What to produce :: Note each line in the data below that holds "TOVAGLIA", and copy it.

---- Available records

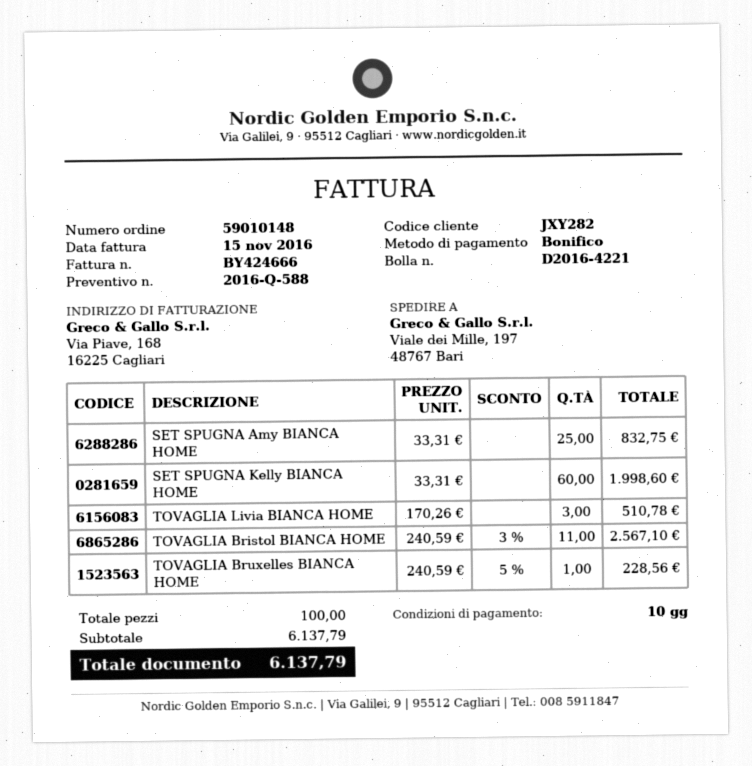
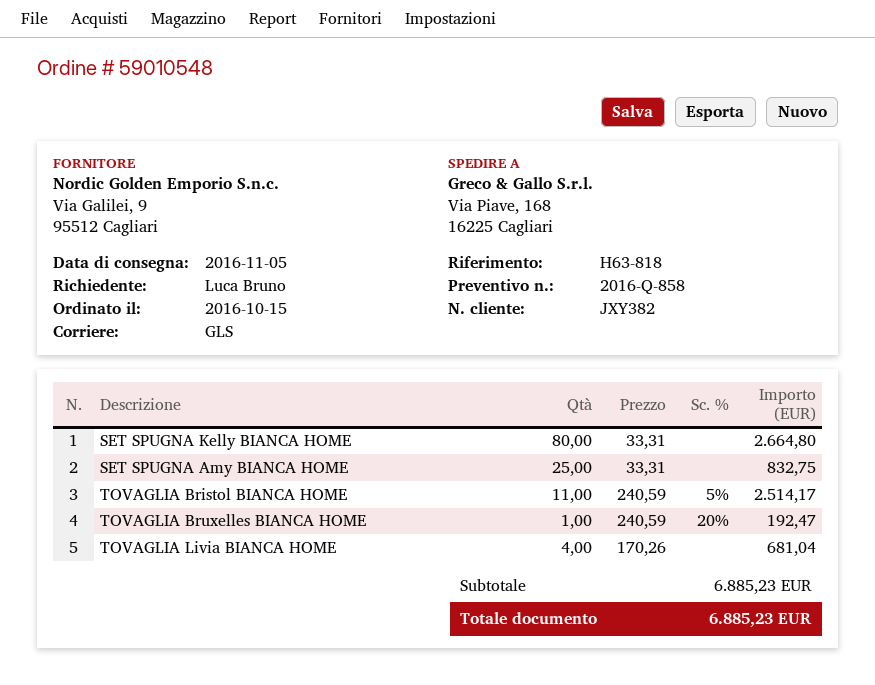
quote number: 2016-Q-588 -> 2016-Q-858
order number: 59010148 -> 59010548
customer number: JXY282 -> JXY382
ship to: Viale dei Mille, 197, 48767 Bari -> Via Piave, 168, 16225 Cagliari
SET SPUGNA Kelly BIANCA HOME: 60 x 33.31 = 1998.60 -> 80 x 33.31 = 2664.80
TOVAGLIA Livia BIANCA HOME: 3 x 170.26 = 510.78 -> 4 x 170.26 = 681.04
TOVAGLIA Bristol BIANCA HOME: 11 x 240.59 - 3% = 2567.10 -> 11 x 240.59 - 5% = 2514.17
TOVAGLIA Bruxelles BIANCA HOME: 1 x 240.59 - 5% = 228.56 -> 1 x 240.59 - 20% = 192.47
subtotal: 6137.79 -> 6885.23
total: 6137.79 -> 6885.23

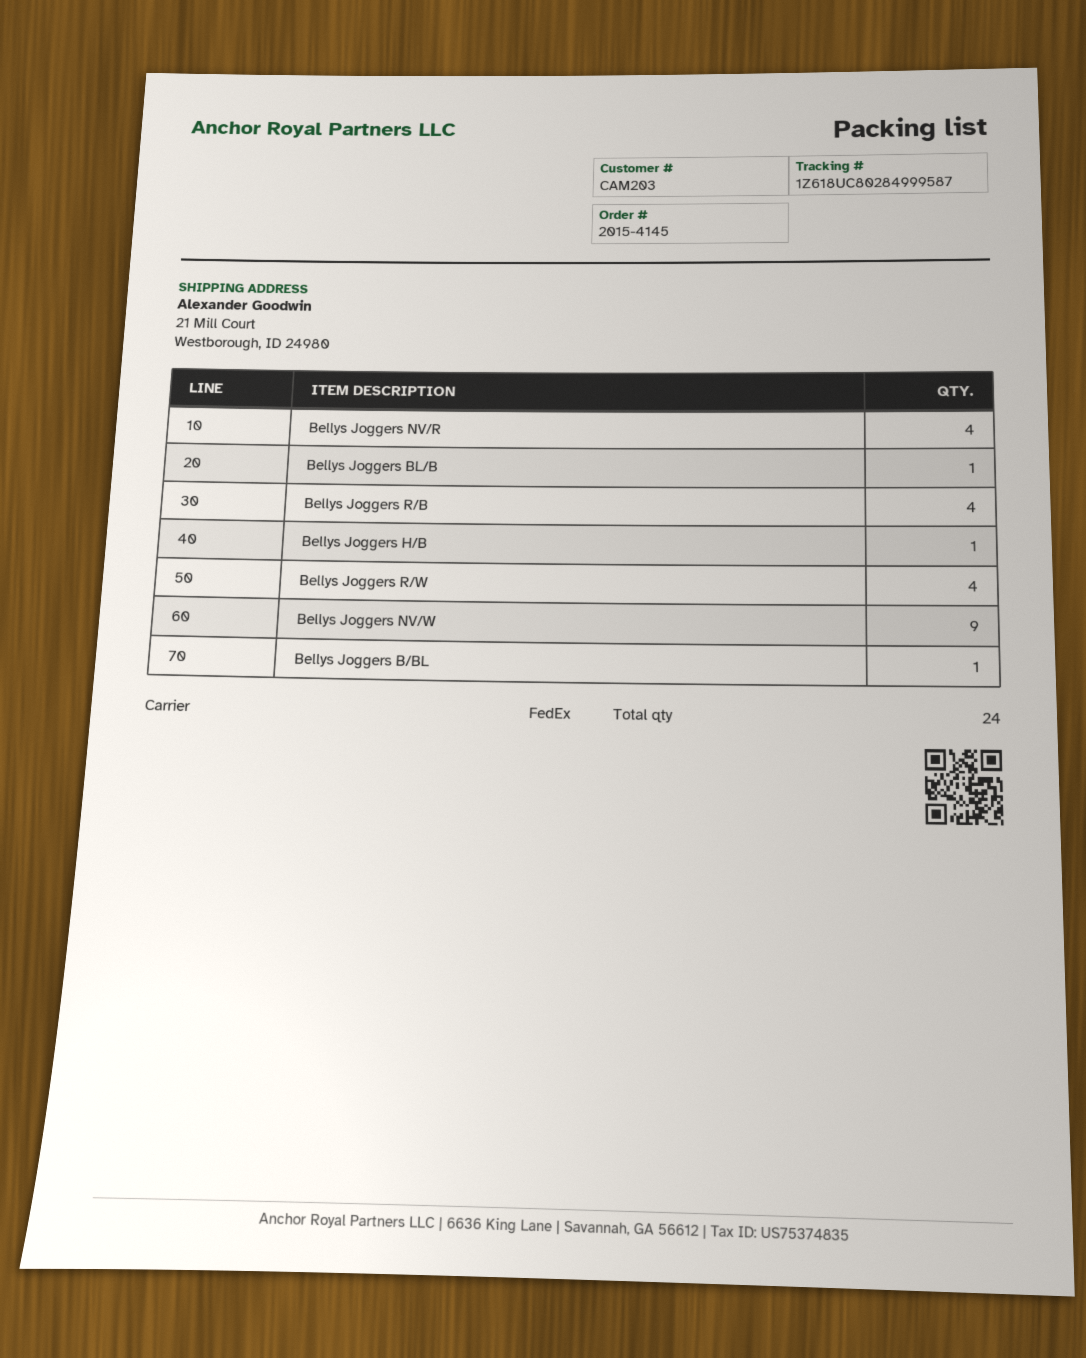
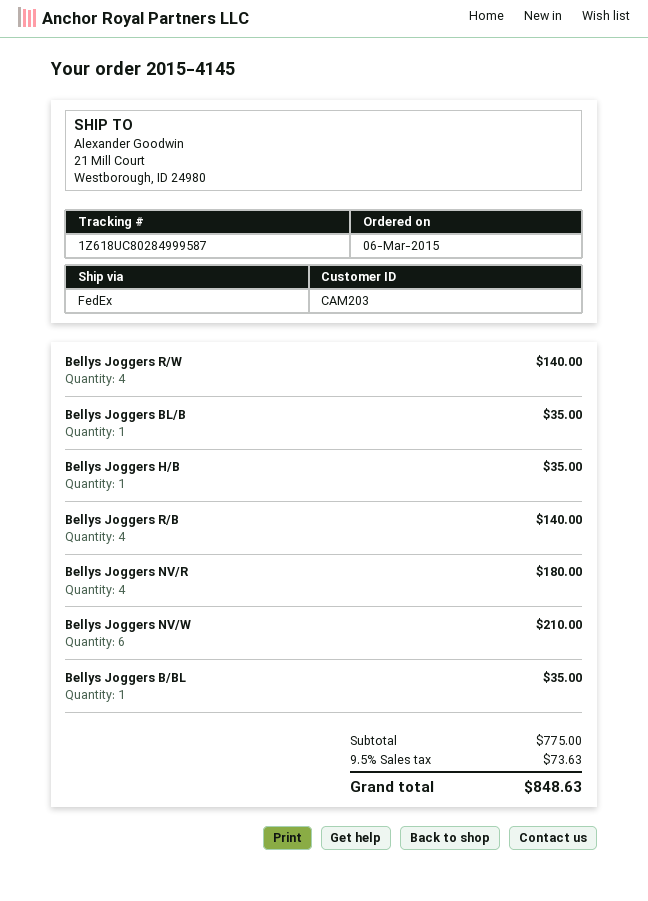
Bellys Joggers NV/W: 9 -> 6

--------

Reply to the exercise ::
TOVAGLIA Livia BIANCA HOME: 3 x 170.26 = 510.78 -> 4 x 170.26 = 681.04
TOVAGLIA Bristol BIANCA HOME: 11 x 240.59 - 3% = 2567.10 -> 11 x 240.59 - 5% = 2514.17
TOVAGLIA Bruxelles BIANCA HOME: 1 x 240.59 - 5% = 228.56 -> 1 x 240.59 - 20% = 192.47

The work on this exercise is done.